1. A method for preparing D-glutamic acid-doped Forsythia carbon quantum dots, characterized in that, The steps are as follows: Forsythia powder and D-glutamic acid were added to water to carry out a hydrothermal reaction; the reaction solution was centrifuged, the supernatant was collected and filtered; the filtrate was dried to obtain D-glutamic acid-doped Forsythia carbon quantum dots. The mass fractions of each component are as follows: Forsythia powder 1.25~1.5 parts, D-glutamic acid 0.2~0.5 parts, water 60~66 parts; The conditions for the hydrothermal reaction are selected from: heating the reaction at 180~200℃ for 6~8 hours.

2. The preparation method according to claim 1, characterized in that, The mass fractions of each component are as follows: 1.25 parts of Forsythia powder, 0.2 parts of D-glutamic acid, and 60 parts of water.

3. Forsythia carbon quantum dots doped with D-glutamic acid prepared by the method of any one of claims 1 to 2.

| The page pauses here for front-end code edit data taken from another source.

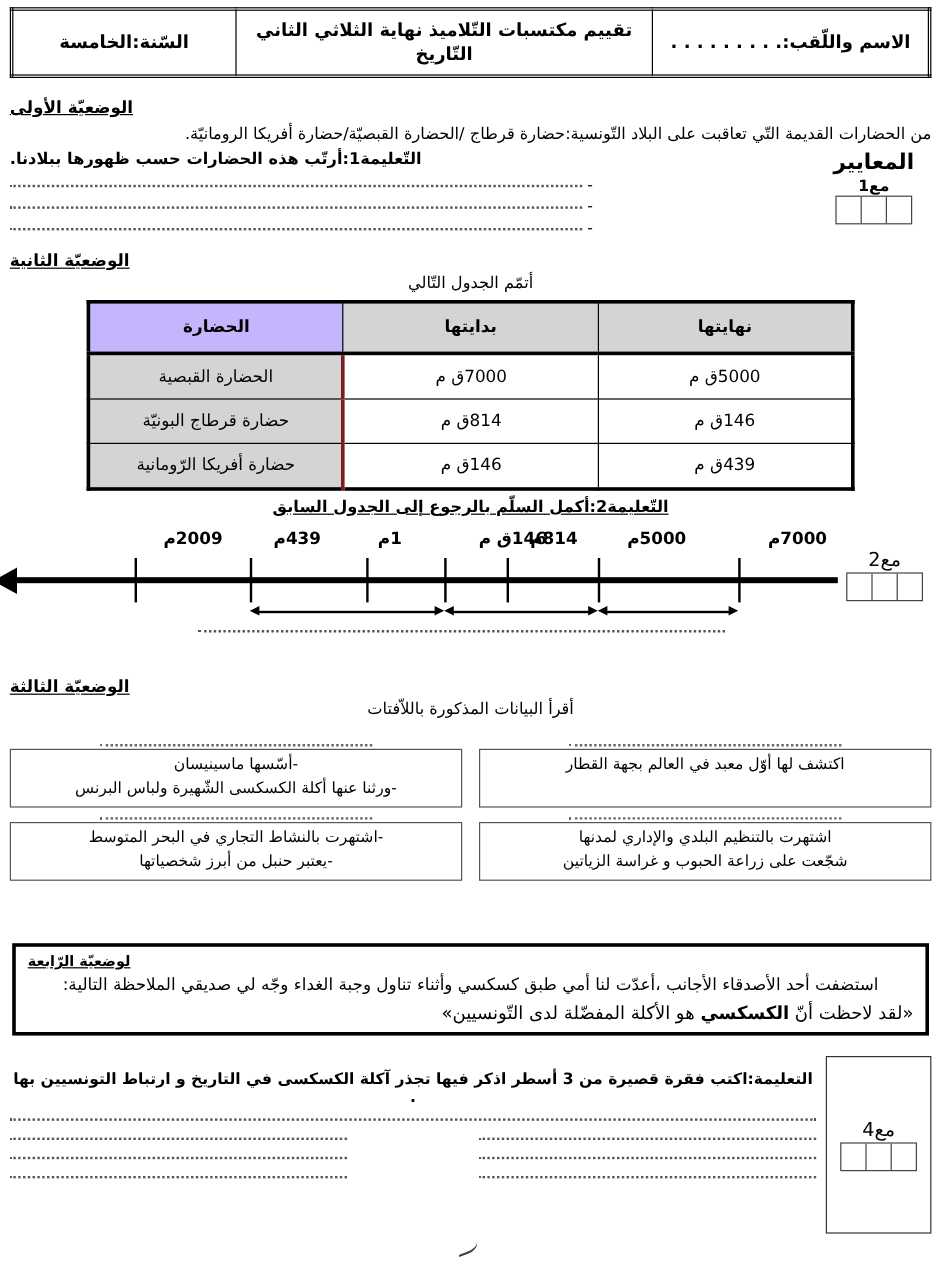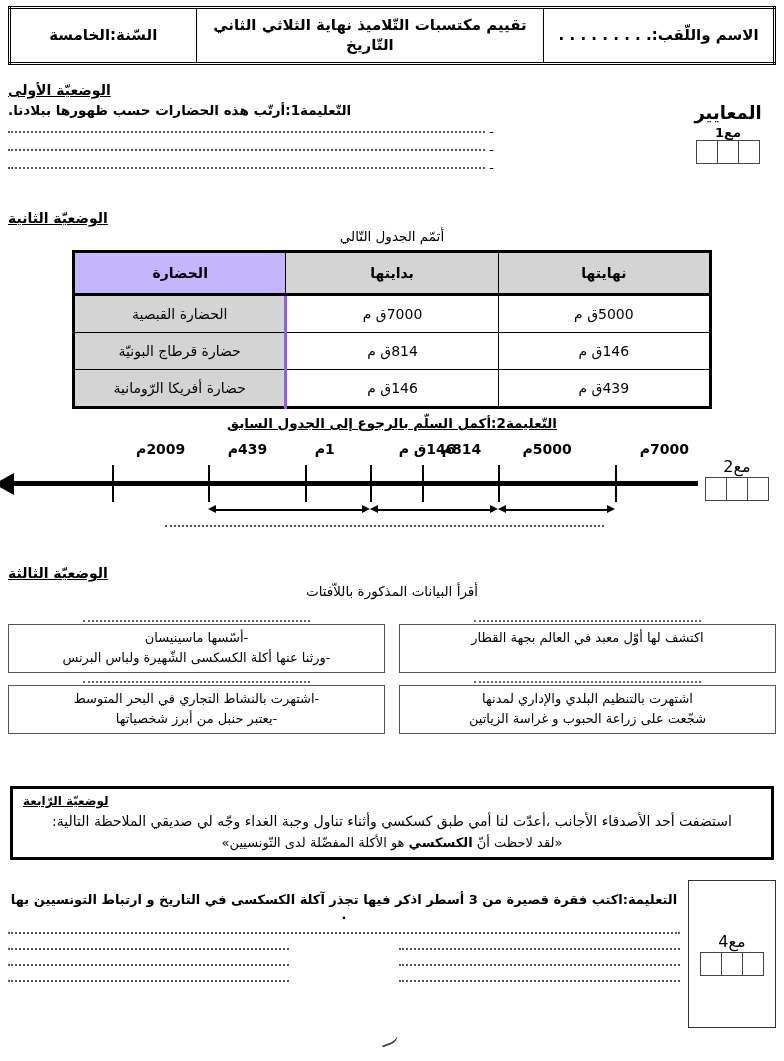"من الحضارات القديمة التّي تعاقبت" div.txt { html: none -> <div>من الحضارات القديمة التّي تعاقبت على البلاد التّونسية:حضارة قرطاج /الحضارة القبصيّة/حضارة أفريكا الرومانيّة.</div> }
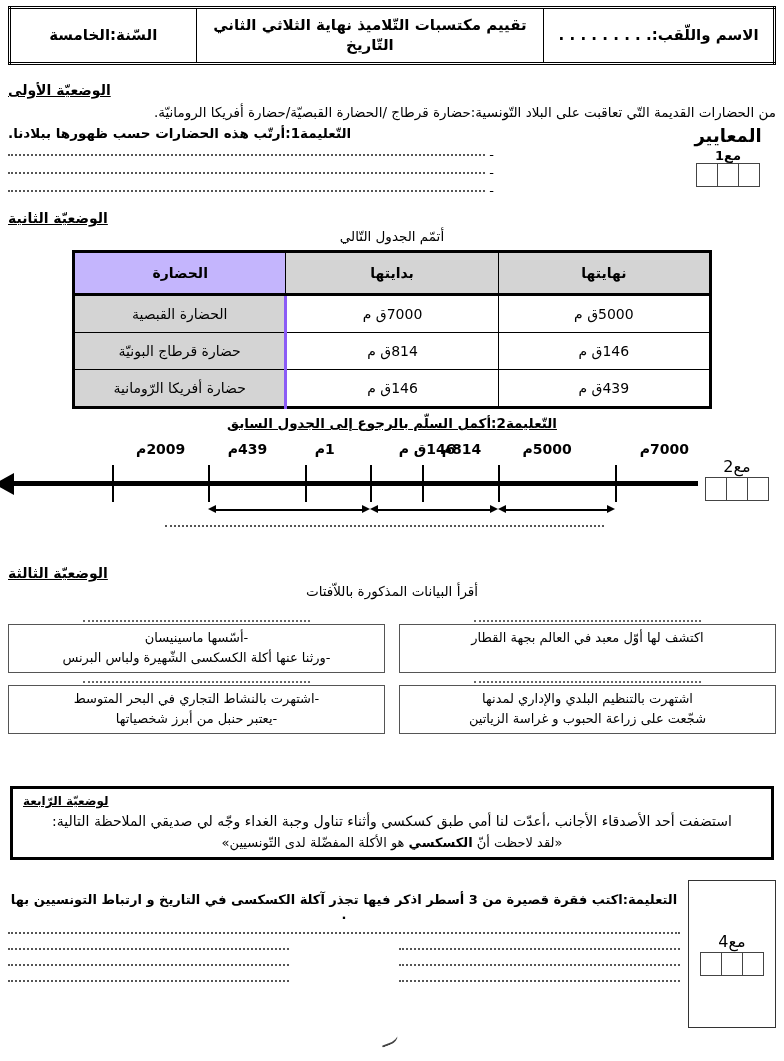"الحضارة القبصية" table.civ-table td.col-civ { border-right: 3px solid #8b5cf6 -> 3px solid #7f1d1d }
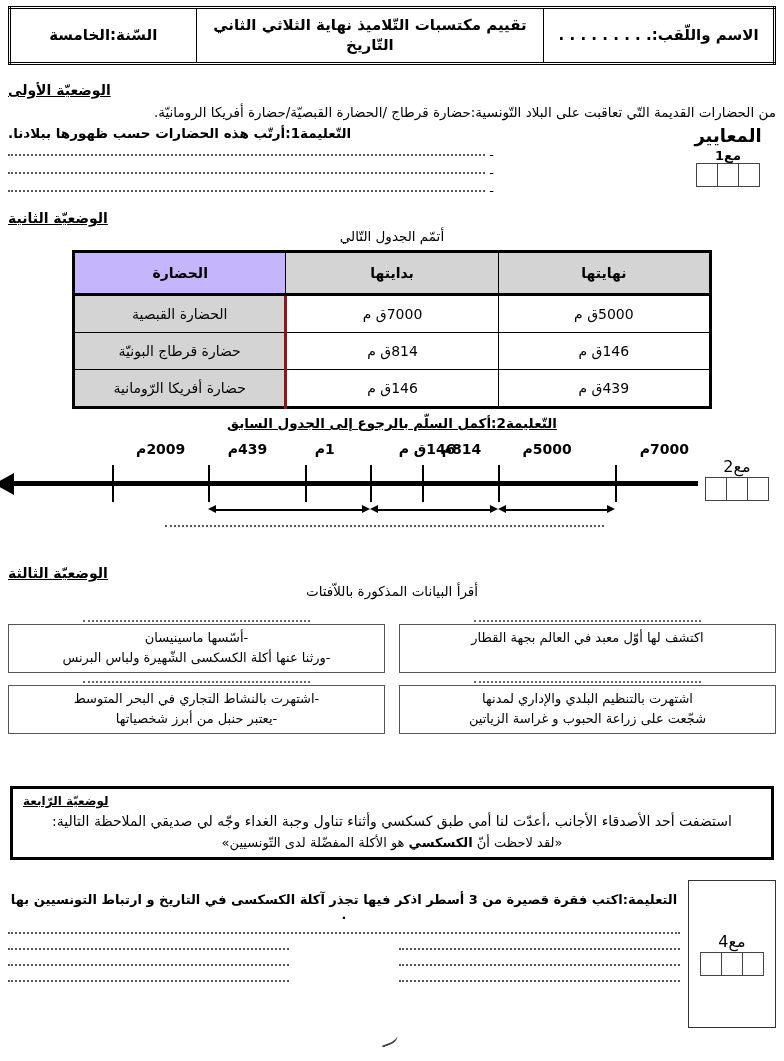"«لقد لاحظت أنّ الكسكسي هو" #s4-quote { font-size: 13px -> 15px; text-align: center -> right }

4. The use of the D-glutamic acid-doped Forsythia carbon quantum dots of claim 3 in the preparation of agents or drugs that inhibit pathogenic bacteria.

5. The application according to claim 4, characterized in that, The pathogenic bacteria are Escherichia coli and / or Staphylococcus aureus.

6. An inhibitor of *Escherichia coli* and / or *Staphylococcus aureus*, characterized in that, The inhibitor contains forsythia carbon quantum dots doped with D-glutamic acid as described in claim 3.